§ **Exercise requirements**: With the pictures left out, reproduce exactly the lines from the one containing "- Sonic Exploration" through the final line of the entries.
◇ ◇ ◇ ◇ ◇
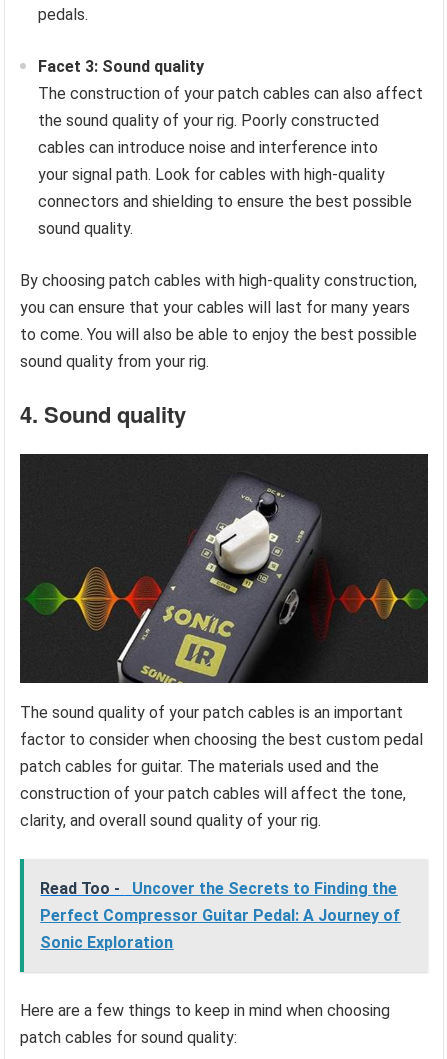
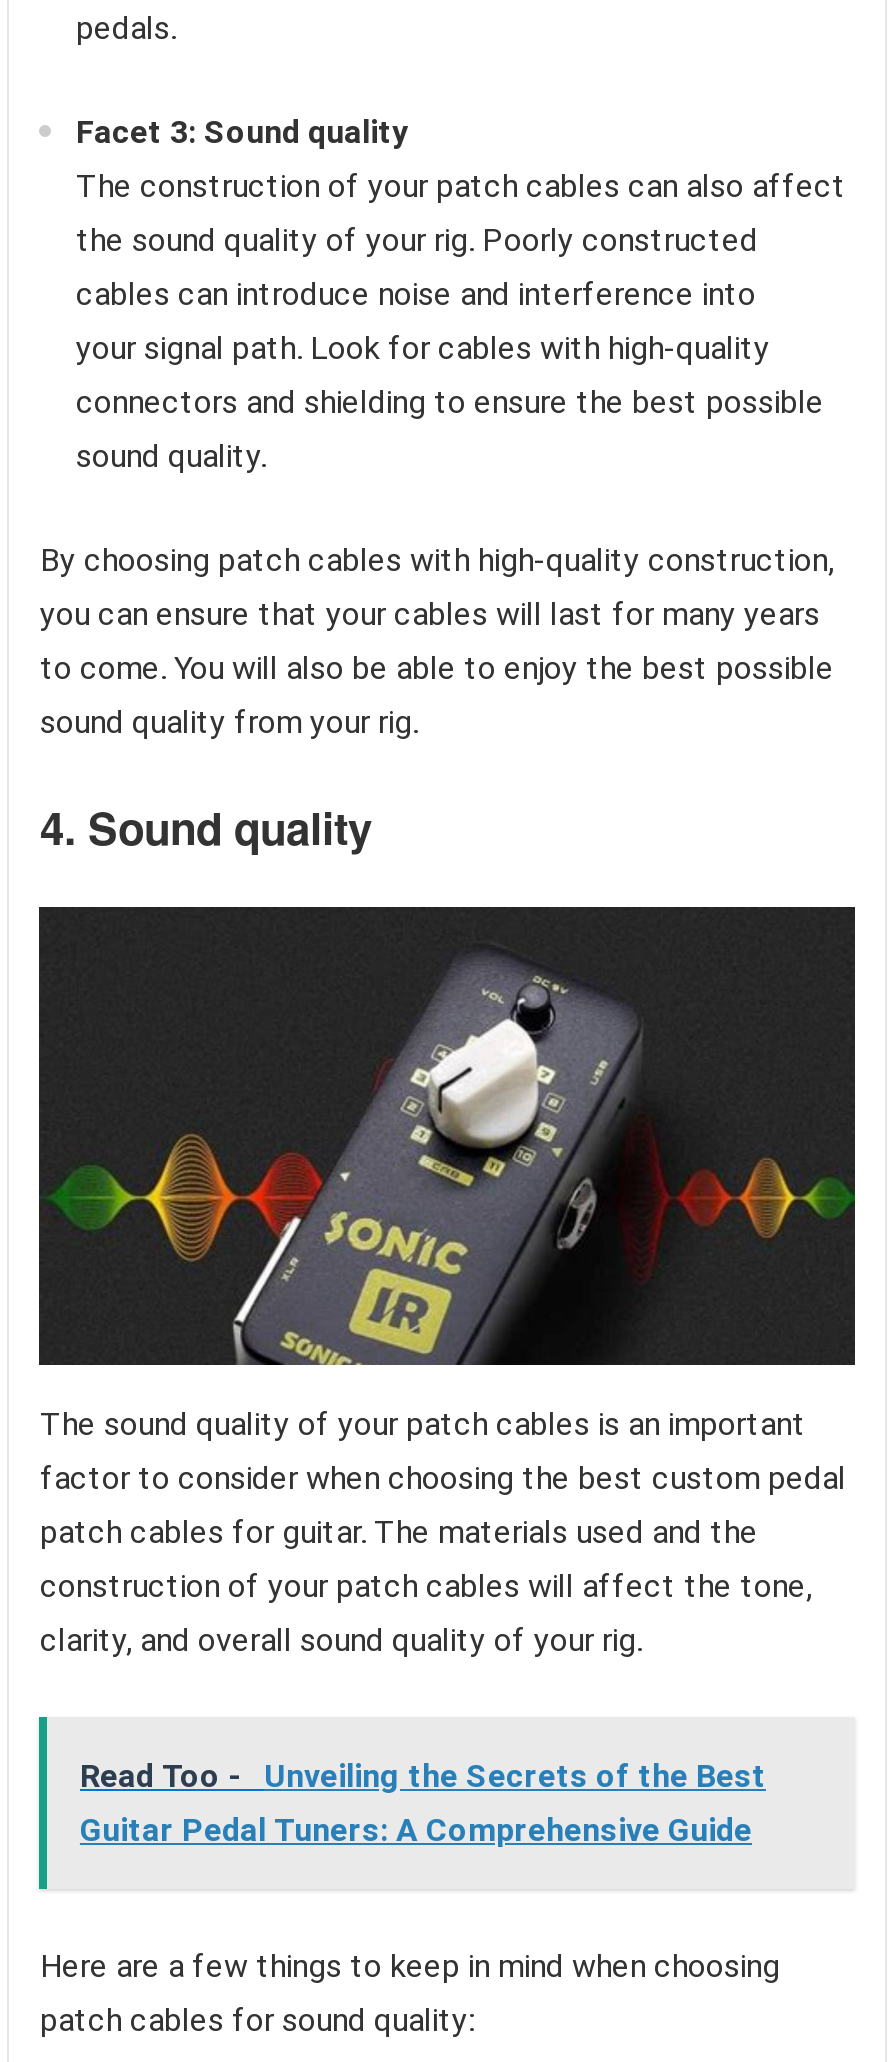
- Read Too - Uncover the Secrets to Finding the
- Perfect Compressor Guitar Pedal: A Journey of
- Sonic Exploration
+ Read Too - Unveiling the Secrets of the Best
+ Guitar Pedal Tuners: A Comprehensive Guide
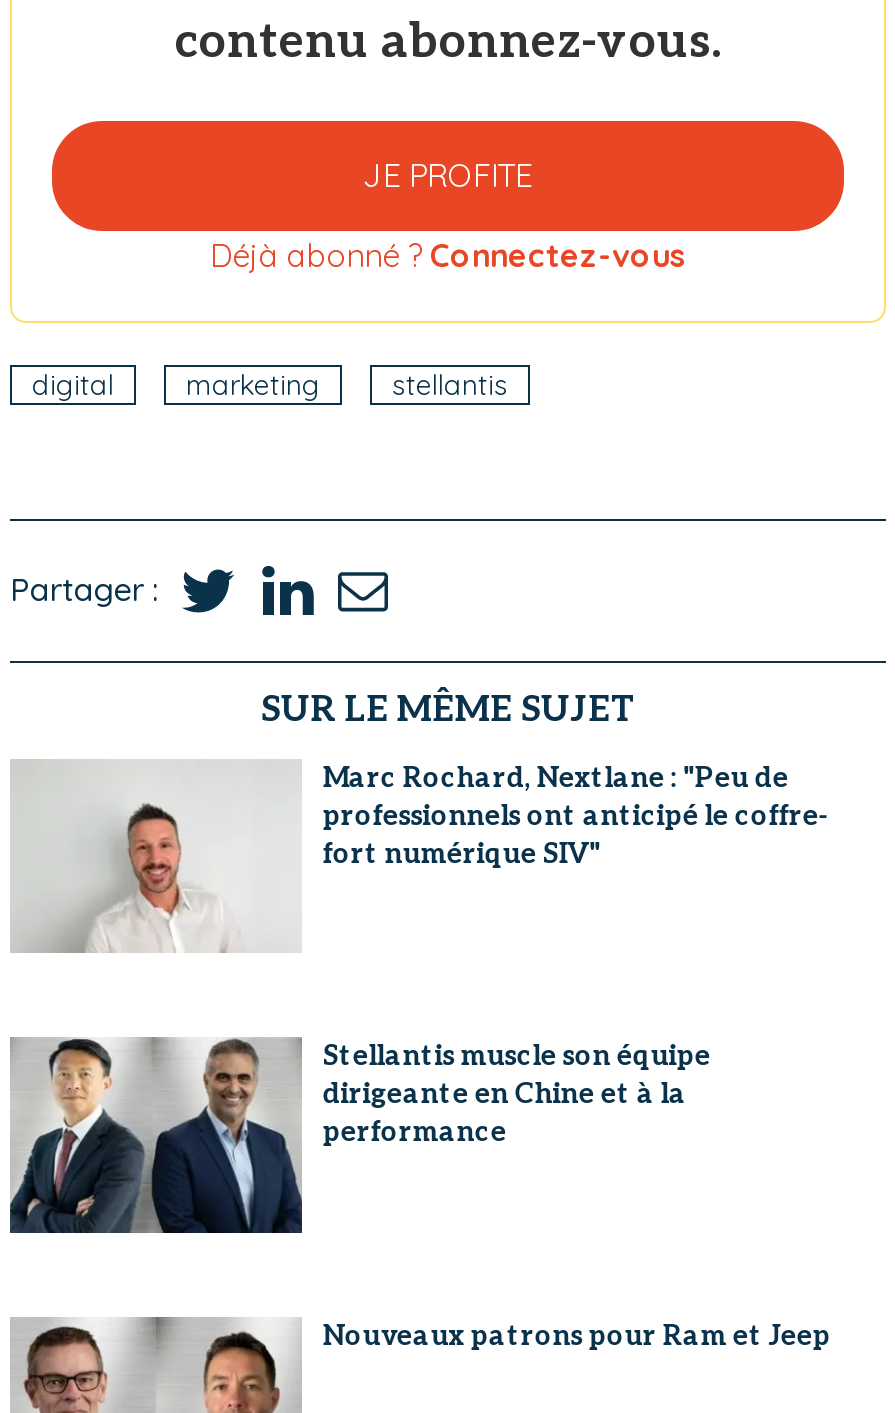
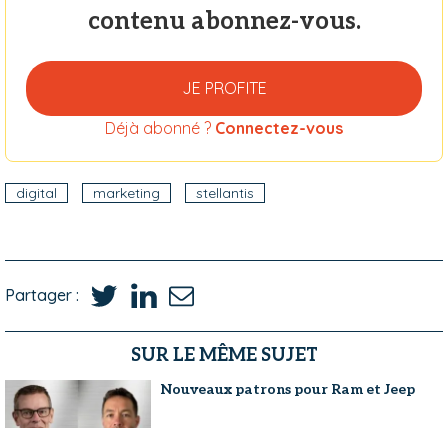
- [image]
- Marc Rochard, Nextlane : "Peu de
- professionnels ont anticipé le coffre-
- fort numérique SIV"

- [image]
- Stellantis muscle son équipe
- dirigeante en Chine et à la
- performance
◇ ◇ ◇ ◇ ◇
§ **Reply**:
- Sonic Exploration
+ Read Too - Unveiling the Secrets of the Best
+ Guitar Pedal Tuners: A Comprehensive Guide
- [image]
- Marc Rochard, Nextlane : "Peu de
- professionnels ont anticipé le coffre-
- fort numérique SIV"

- [image]
- Stellantis muscle son équipe
- dirigeante en Chine et à la
- performance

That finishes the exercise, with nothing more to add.